(YOUR OBJECTIVE): In the records below, begin at the line containing "- function depositIntoStrategy()" and end at the line containing "previewDeposit(uint256 assets) returns"; quote every line in that span exactly, including both boundary lines, and no others.

(AVAILABLE RECORDS):
§

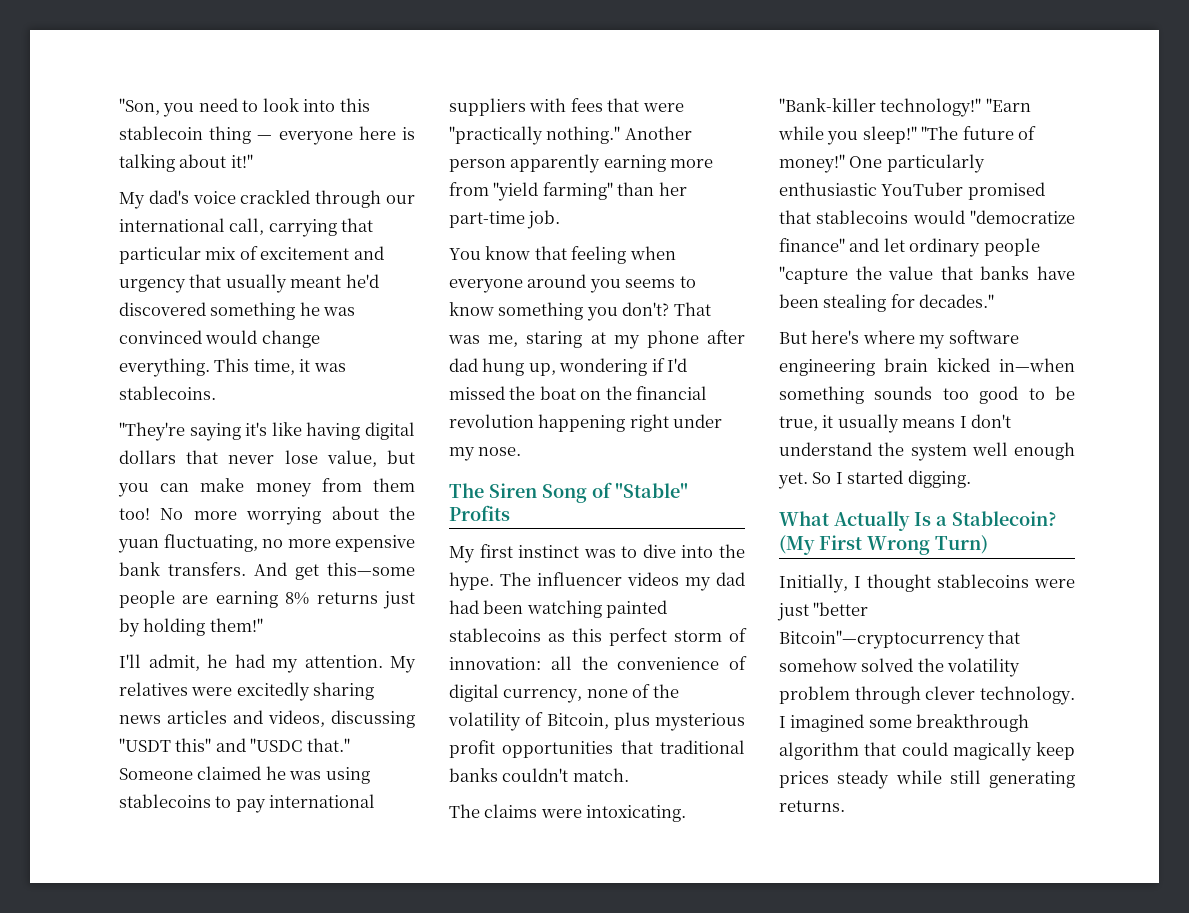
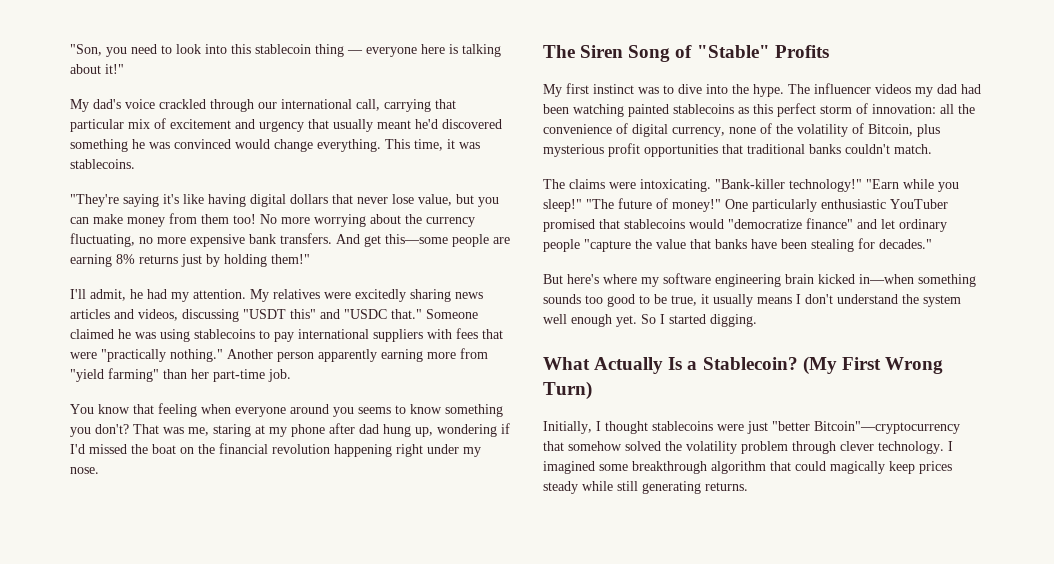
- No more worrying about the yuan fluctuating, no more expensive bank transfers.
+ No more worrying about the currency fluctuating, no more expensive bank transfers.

§

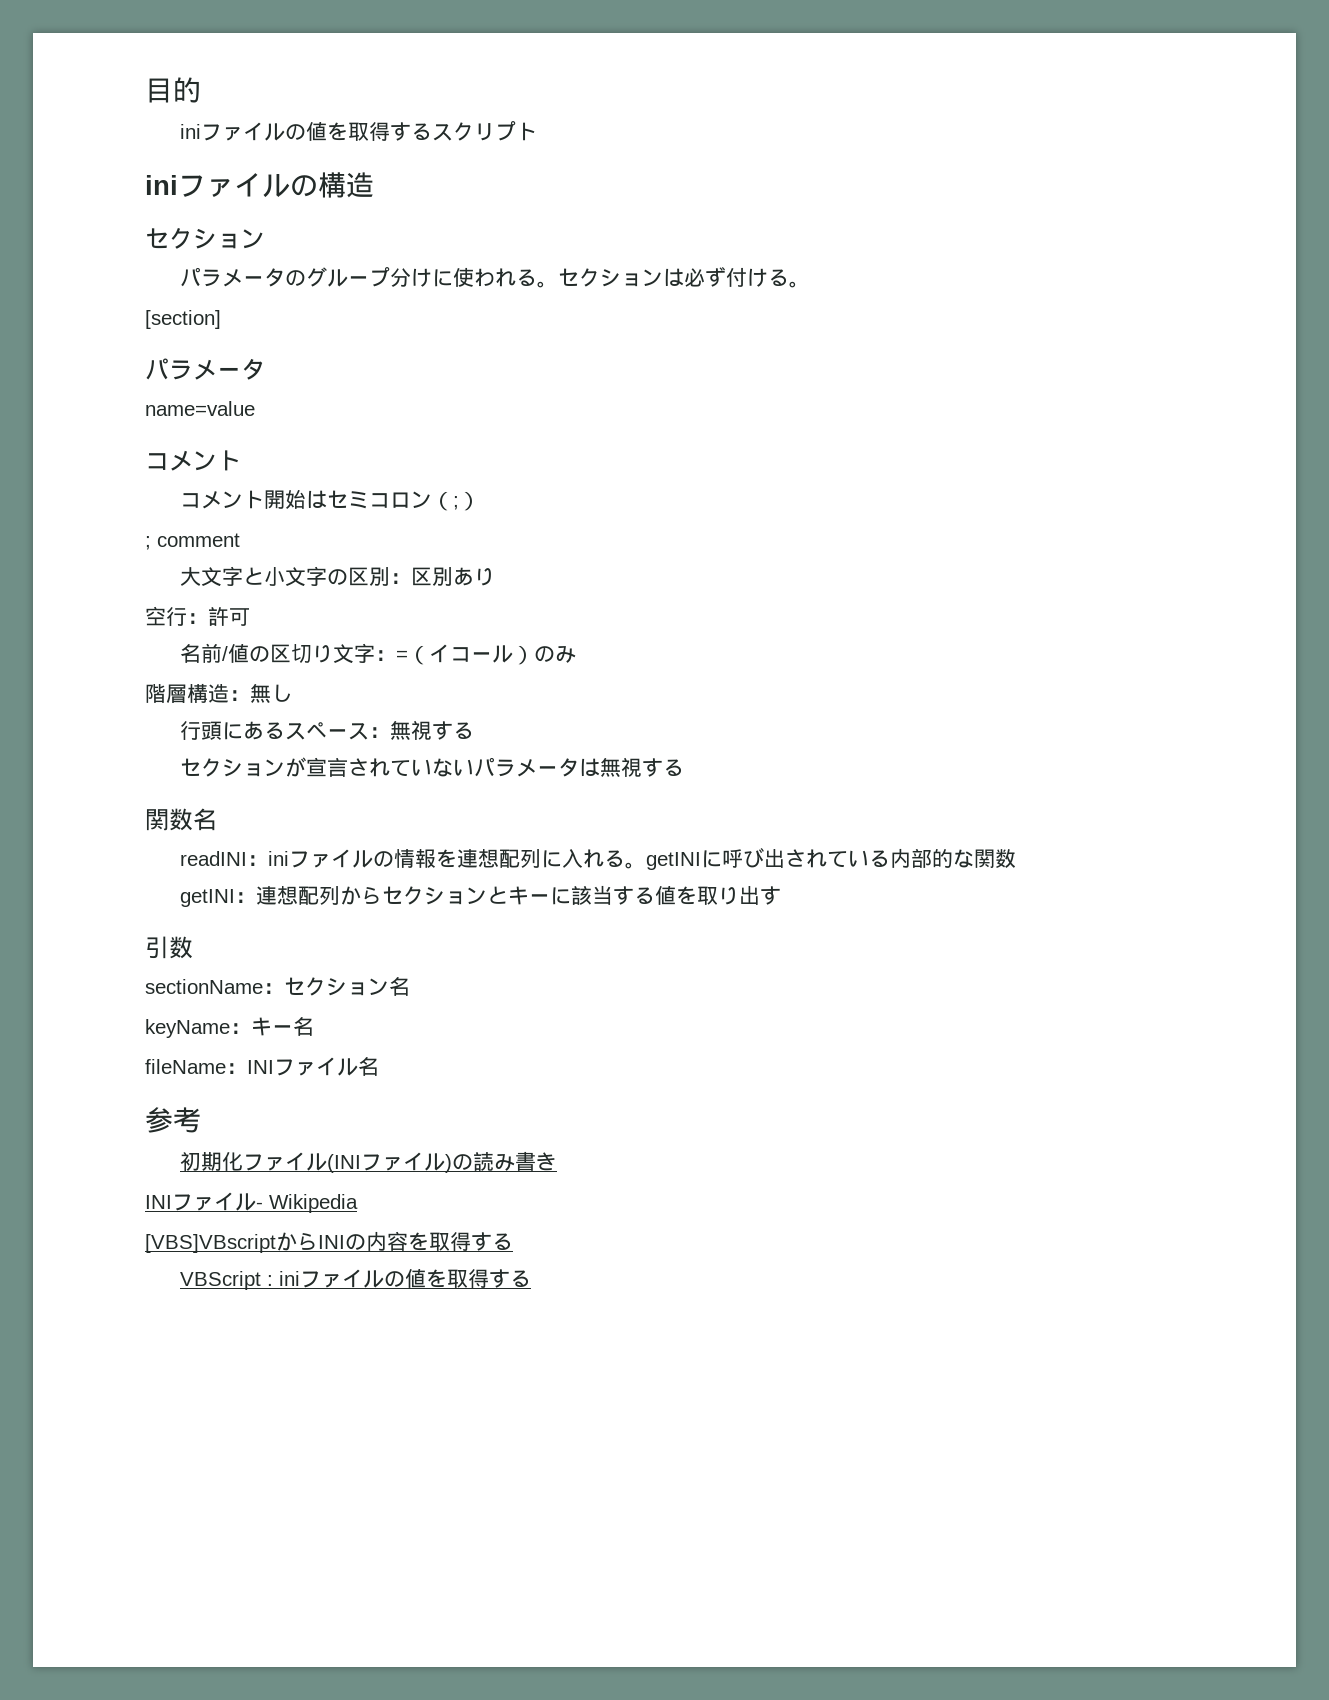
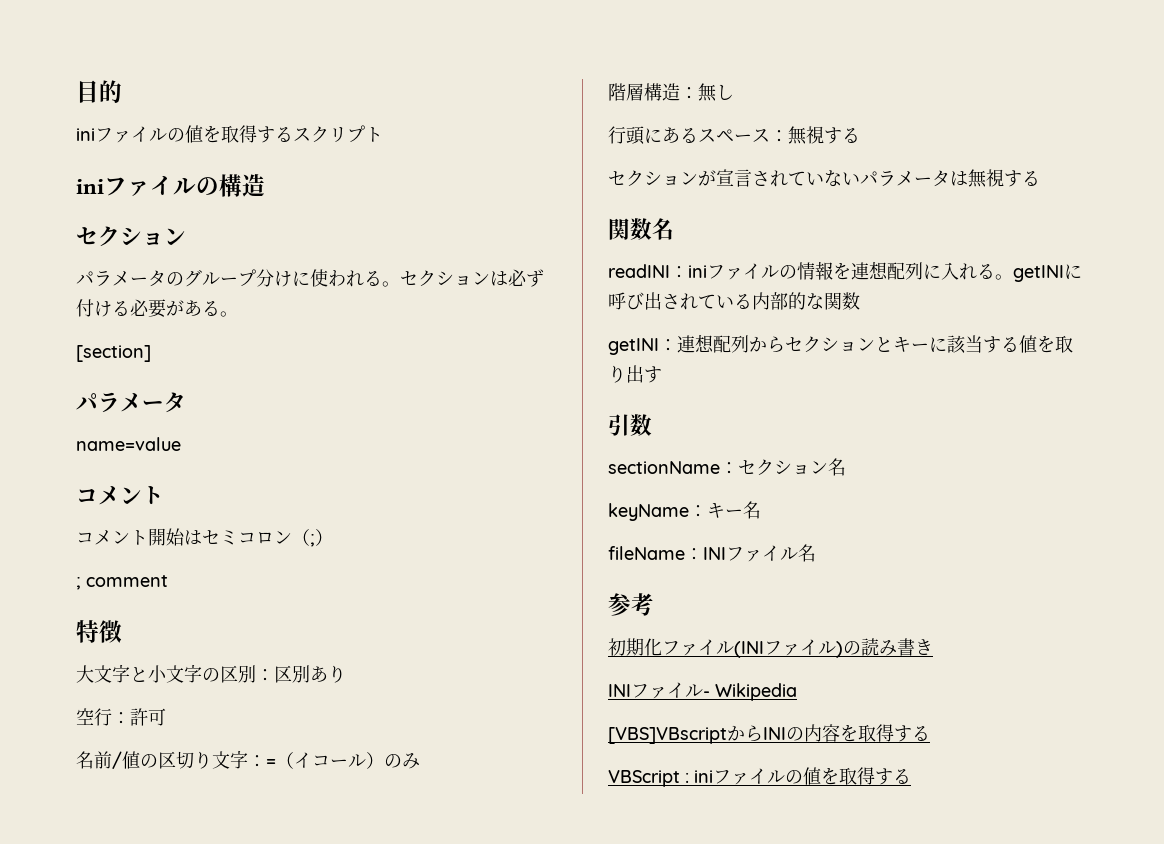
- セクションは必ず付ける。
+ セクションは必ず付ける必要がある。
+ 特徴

§

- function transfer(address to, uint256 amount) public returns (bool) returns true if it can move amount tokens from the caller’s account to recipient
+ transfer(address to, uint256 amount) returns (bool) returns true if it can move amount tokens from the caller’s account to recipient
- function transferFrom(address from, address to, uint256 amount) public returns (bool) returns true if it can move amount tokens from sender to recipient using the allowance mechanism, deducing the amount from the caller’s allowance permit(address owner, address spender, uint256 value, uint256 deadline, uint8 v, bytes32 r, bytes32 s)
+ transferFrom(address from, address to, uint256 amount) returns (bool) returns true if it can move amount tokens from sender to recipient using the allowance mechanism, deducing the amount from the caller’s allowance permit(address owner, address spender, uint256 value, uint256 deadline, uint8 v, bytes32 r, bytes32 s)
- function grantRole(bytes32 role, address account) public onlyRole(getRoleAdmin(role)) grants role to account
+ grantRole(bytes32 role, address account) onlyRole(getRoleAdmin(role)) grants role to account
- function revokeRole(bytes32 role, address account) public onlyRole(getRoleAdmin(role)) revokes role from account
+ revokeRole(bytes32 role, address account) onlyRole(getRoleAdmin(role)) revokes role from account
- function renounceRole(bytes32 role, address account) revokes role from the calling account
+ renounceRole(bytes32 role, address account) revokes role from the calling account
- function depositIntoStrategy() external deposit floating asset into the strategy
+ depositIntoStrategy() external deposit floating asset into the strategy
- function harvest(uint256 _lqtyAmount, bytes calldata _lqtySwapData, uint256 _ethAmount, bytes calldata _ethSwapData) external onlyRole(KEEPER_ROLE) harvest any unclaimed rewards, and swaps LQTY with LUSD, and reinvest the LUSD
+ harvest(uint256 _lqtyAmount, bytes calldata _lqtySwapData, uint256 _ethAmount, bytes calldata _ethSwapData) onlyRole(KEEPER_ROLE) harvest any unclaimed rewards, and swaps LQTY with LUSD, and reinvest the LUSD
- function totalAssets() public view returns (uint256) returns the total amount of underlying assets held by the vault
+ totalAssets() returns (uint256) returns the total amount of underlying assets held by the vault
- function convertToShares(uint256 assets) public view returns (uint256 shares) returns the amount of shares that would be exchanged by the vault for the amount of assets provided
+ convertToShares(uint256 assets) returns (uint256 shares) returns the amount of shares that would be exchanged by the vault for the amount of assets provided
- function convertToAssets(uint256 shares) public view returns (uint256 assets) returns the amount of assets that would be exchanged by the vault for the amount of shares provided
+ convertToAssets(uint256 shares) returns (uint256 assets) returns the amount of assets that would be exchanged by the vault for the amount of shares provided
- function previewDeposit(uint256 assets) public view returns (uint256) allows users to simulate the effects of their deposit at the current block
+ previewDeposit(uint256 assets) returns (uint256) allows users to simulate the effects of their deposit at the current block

§

(RESPONSE):
- function depositIntoStrategy() external deposit floating asset into the strategy
+ depositIntoStrategy() external deposit floating asset into the strategy
- function harvest(uint256 _lqtyAmount, bytes calldata _lqtySwapData, uint256 _ethAmount, bytes calldata _ethSwapData) external onlyRole(KEEPER_ROLE) harvest any unclaimed rewards, and swaps LQTY with LUSD, and reinvest the LUSD
+ harvest(uint256 _lqtyAmount, bytes calldata _lqtySwapData, uint256 _ethAmount, bytes calldata _ethSwapData) onlyRole(KEEPER_ROLE) harvest any unclaimed rewards, and swaps LQTY with LUSD, and reinvest the LUSD
- function totalAssets() public view returns (uint256) returns the total amount of underlying assets held by the vault
+ totalAssets() returns (uint256) returns the total amount of underlying assets held by the vault
- function convertToShares(uint256 assets) public view returns (uint256 shares) returns the amount of shares that would be exchanged by the vault for the amount of assets provided
+ convertToShares(uint256 assets) returns (uint256 shares) returns the amount of shares that would be exchanged by the vault for the amount of assets provided
- function convertToAssets(uint256 shares) public view returns (uint256 assets) returns the amount of assets that would be exchanged by the vault for the amount of shares provided
+ convertToAssets(uint256 shares) returns (uint256 assets) returns the amount of assets that would be exchanged by the vault for the amount of shares provided
- function previewDeposit(uint256 assets) public view returns (uint256) allows users to simulate the effects of their deposit at the current block
+ previewDeposit(uint256 assets) returns (uint256) allows users to simulate the effects of their deposit at the current block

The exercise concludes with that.